In 1962, the Chinese government, which didn’t recognize the McMahon Line, disputed the Indian-Tibetan border. The Sino-Indian War over the border resulted in China taking control of Aksai Chin and India keeping control of the NEFA. In 1972, the Agency was transformed into the union territory of Arunachal Pradesh.

The territory of what is now Mizoram was originally inhabited by the Mizo people, who are a subgroup of the Zo people sharing the same history with the Chin people of Myanmar. Before the arrival of the British, the Mizo tribes and clans lived in autonomous villages. The surrounding lands were occupied by the British Empire in the mid-19th century; the Mizo Hills, also known as the Lushai Hills, were finally conquered in 1895.

Following India’s independence from the United Kingdom, the Lushai Hills region became an autonomous district. In 1959, the region was devastated by a famine, and Mizo politician Pu Laldenga formed the Mizo National Famine Front to protest against the inaction of the central government and to assist people affected by the famine.

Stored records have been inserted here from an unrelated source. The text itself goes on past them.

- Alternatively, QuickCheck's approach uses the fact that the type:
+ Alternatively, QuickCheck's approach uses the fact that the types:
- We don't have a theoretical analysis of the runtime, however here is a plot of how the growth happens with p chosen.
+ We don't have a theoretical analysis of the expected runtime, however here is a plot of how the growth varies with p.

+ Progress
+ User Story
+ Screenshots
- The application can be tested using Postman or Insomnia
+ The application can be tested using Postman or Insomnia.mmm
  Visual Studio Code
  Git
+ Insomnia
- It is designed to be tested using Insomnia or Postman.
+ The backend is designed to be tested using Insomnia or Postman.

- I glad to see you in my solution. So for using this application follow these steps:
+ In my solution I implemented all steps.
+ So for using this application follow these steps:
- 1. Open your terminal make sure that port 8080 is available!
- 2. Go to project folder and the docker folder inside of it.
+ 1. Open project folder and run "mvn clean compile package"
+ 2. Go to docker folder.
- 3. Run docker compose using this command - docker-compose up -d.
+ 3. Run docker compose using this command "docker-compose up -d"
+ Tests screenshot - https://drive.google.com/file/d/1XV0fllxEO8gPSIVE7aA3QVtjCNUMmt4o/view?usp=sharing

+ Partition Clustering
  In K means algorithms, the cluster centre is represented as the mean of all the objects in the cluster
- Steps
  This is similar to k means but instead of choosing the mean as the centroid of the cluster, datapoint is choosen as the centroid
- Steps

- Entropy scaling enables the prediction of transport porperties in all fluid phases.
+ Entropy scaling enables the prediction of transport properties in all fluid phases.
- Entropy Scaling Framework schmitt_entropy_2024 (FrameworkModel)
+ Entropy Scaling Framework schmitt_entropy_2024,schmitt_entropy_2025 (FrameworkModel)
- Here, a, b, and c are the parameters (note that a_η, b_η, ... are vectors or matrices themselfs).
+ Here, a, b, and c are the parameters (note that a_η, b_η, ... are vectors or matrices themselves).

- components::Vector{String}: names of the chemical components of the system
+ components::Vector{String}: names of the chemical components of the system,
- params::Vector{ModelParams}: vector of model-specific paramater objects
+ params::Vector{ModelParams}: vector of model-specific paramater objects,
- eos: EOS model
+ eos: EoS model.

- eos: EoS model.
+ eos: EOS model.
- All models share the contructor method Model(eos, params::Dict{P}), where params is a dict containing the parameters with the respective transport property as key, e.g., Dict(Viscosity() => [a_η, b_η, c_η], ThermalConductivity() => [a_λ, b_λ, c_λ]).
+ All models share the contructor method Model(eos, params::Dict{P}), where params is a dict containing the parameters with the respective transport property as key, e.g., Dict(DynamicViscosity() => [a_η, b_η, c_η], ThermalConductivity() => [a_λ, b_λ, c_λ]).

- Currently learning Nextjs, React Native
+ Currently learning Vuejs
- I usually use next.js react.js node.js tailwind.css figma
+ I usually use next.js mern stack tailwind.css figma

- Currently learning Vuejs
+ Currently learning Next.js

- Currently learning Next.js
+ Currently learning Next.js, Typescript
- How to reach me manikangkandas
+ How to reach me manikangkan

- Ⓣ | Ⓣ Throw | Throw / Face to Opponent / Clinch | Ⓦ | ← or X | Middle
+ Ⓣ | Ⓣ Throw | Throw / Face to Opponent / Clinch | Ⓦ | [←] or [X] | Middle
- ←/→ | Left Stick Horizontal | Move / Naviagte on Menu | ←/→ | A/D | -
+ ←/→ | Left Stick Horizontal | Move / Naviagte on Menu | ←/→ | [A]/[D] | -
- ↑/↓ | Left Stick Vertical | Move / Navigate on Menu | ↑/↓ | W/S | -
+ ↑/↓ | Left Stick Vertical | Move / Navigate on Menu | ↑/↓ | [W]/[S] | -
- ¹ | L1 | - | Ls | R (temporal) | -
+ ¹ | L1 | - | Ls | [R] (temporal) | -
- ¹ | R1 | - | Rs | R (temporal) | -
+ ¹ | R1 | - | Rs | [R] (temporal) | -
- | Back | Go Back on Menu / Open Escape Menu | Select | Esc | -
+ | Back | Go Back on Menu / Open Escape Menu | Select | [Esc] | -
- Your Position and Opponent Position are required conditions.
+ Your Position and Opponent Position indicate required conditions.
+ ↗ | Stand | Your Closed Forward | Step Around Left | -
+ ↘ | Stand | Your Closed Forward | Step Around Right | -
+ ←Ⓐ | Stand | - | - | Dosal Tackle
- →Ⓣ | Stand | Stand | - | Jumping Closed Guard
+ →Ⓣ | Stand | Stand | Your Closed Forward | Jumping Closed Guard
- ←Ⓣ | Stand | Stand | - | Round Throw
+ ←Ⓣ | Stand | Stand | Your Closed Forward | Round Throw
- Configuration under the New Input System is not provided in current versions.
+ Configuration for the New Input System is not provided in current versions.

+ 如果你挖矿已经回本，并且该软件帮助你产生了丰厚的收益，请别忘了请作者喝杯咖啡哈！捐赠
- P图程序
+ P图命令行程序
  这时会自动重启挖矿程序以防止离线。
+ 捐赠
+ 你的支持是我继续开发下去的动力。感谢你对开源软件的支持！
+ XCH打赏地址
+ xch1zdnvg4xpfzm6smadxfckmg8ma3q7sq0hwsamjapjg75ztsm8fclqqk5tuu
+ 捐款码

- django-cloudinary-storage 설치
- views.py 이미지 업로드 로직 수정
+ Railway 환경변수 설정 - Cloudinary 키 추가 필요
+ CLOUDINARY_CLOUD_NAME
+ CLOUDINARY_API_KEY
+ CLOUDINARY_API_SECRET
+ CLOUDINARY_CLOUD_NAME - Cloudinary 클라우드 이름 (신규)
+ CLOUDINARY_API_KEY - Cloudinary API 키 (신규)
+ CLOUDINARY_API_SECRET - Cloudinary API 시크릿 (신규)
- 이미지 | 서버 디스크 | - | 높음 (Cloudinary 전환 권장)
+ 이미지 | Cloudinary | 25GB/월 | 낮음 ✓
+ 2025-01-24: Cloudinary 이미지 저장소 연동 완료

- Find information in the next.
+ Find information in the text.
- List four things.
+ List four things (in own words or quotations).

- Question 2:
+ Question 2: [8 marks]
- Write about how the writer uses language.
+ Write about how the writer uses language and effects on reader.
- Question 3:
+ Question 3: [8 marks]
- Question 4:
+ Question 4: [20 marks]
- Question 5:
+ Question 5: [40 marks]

In 1961, the Mizo National Famine Front was renamed the Mizo National Front. In 1966, it launched a revolt against the central government and tried to declare the independence of Mizoram. The Indian government suppressed the rebellion and outlawed the Mizo National Front; however, the people of Mizoram continued to demand full-fledged statehood. As a compromise, Mizoram was officially converted into a union territory in 1972.

After Rajiv Gandhi was elected Prime Minister, he agreed to negotiate the statehood of Mizoram with Laldenga. In 1986, the Mizo National Front and the Government of India signed the Mizoram Peace Accord; several weeks later, Mizoram was granted statehood, but it took some more time to implement the change in status.

On February 20, 1987, Arunachal Pradesh and Mizoram finally attained statehood. Both states annually celebrate the anniversary of this event as Statehood Day.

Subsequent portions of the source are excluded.